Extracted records
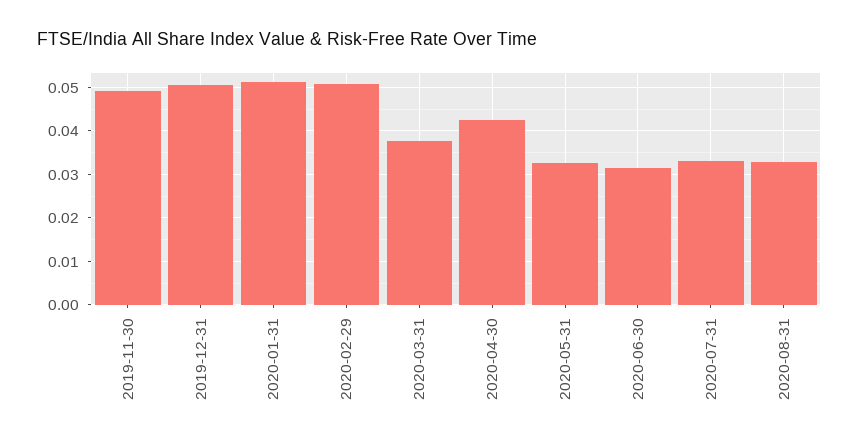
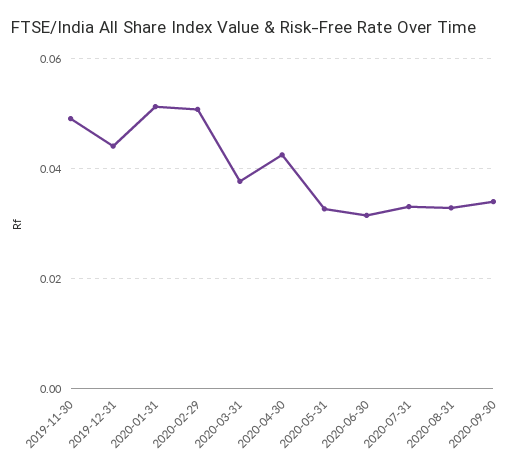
2019-12-31: 0.05 -> 0.044
2020-09-30: none -> 0.034

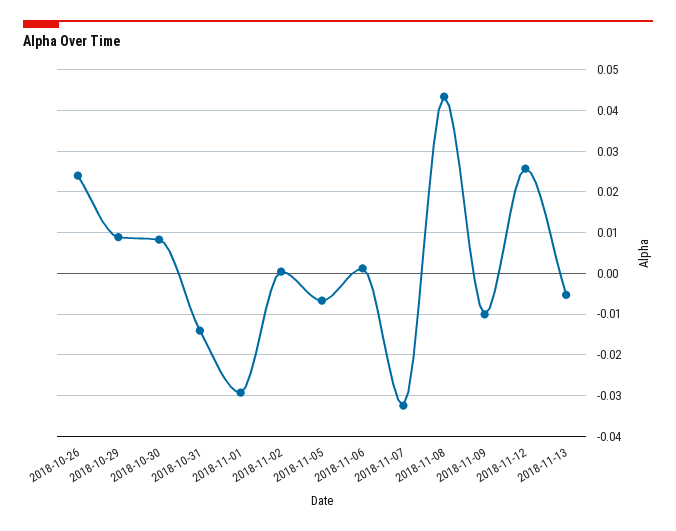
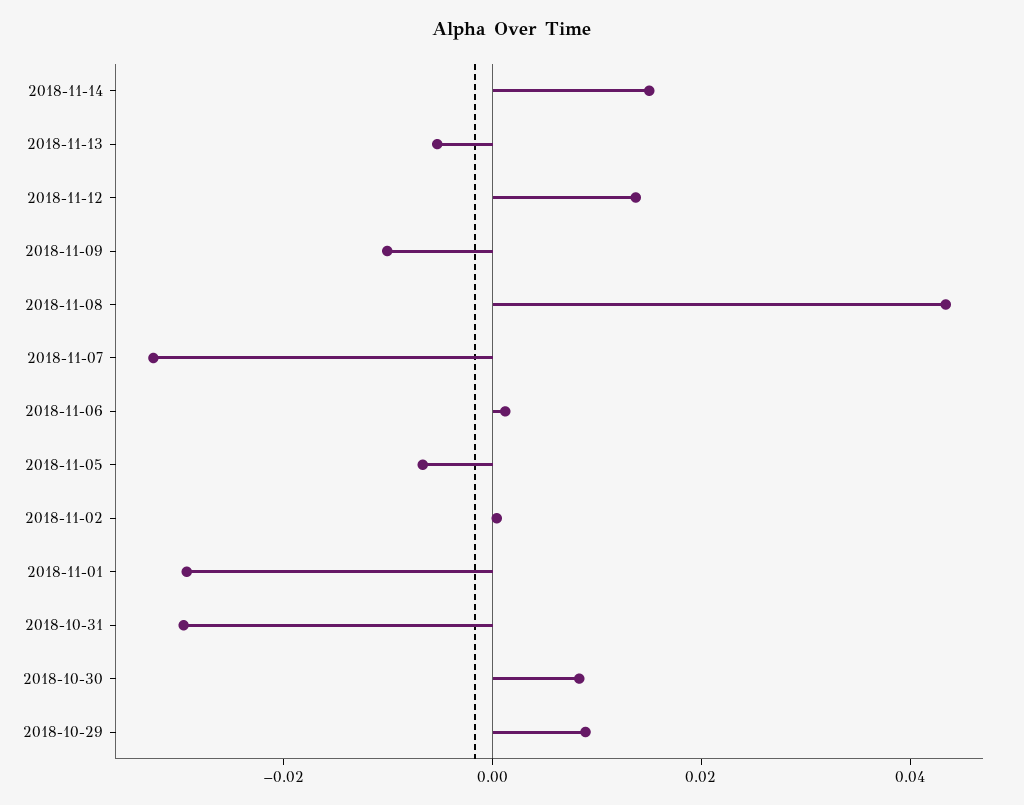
2018-10-26: 0.024 -> none
2018-10-31: -0.014 -> -0.03
2018-11-12: 0.026 -> 0.015
2018-11-14: none -> 0.015

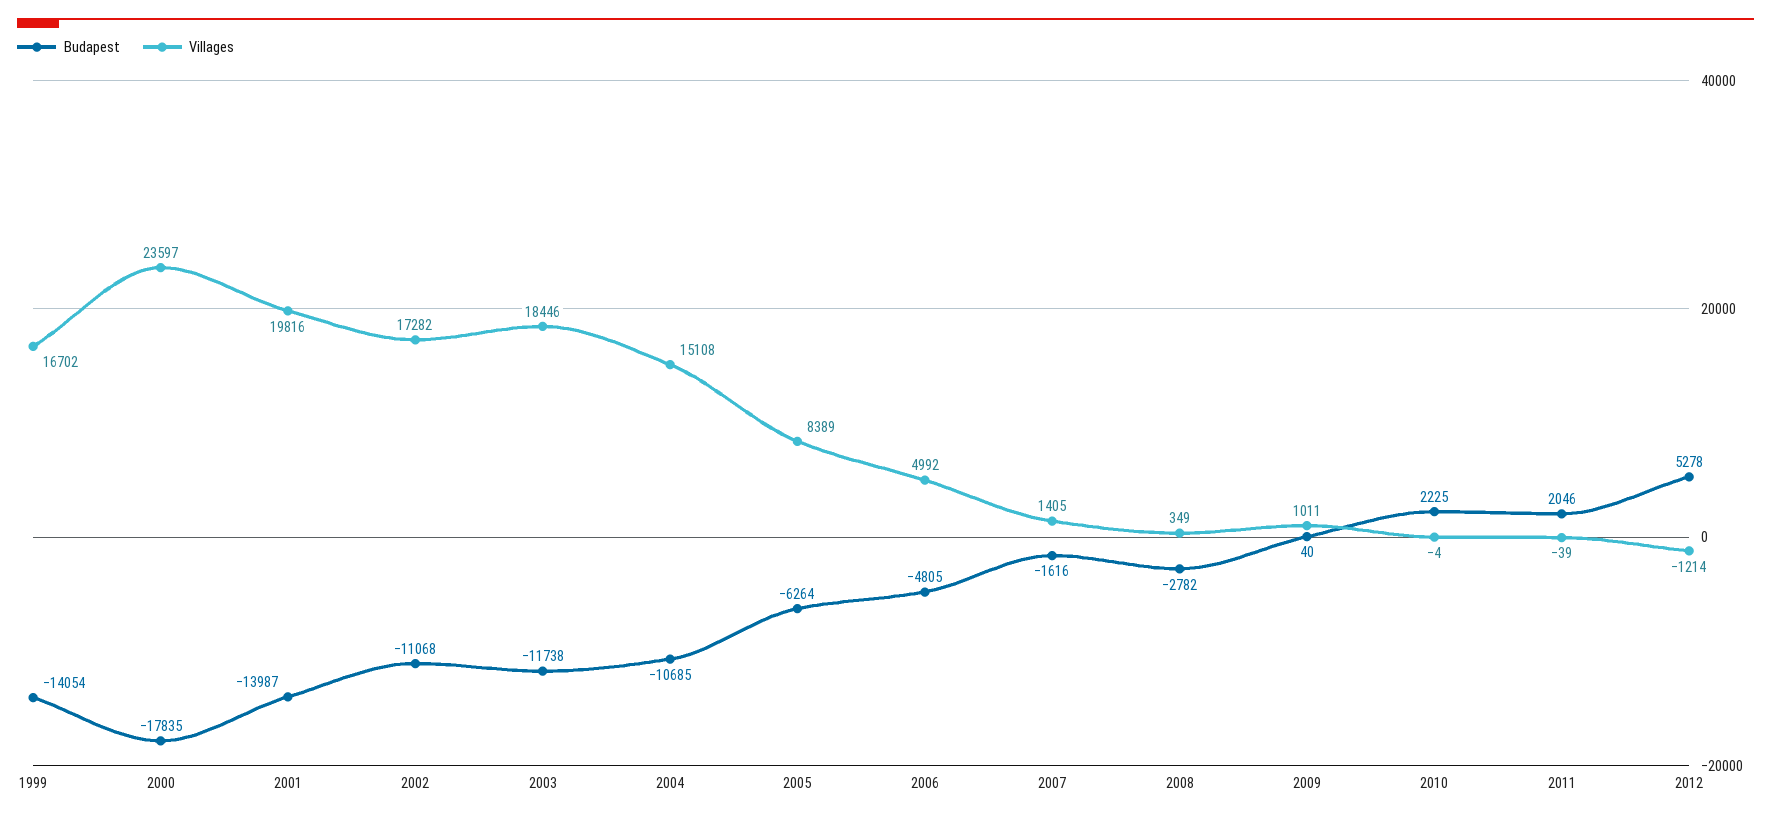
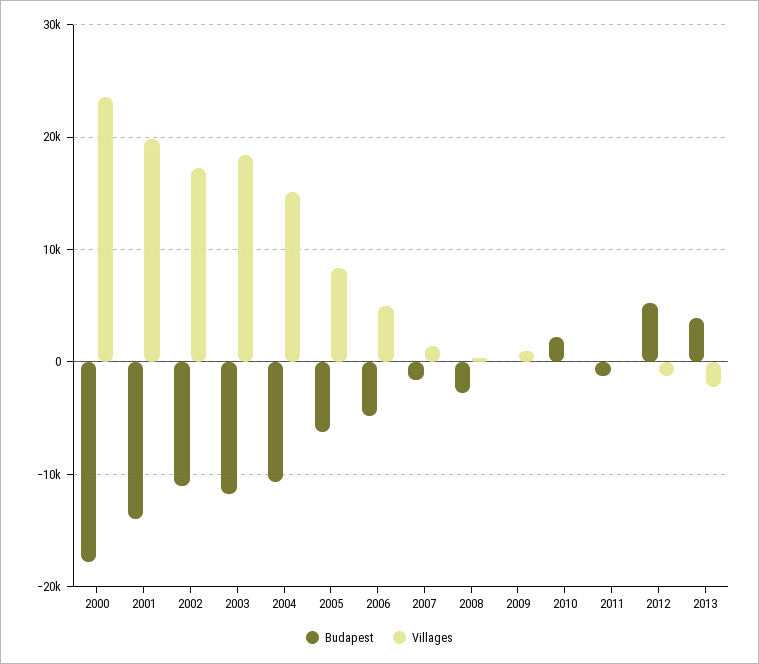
Budapest, 1999: -14054 -> none
Villages, 1999: 16702 -> none
Budapest, 2011: 2046 -> -1000
Budapest, 2013: none -> 4000
Villages, 2013: none -> -2000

*Problem to solve:*
A word-for-word copy of the entries is needed, with no pictures in it.

*Expected answer:*
2019-12-31: 0.05 -> 0.044
2020-09-30: none -> 0.034

2018-10-26: 0.024 -> none
2018-10-31: -0.014 -> -0.03
2018-11-12: 0.026 -> 0.015
2018-11-14: none -> 0.015

Budapest, 1999: -14054 -> none
Villages, 1999: 16702 -> none
Budapest, 2011: 2046 -> -1000
Budapest, 2013: none -> 4000
Villages, 2013: none -> -2000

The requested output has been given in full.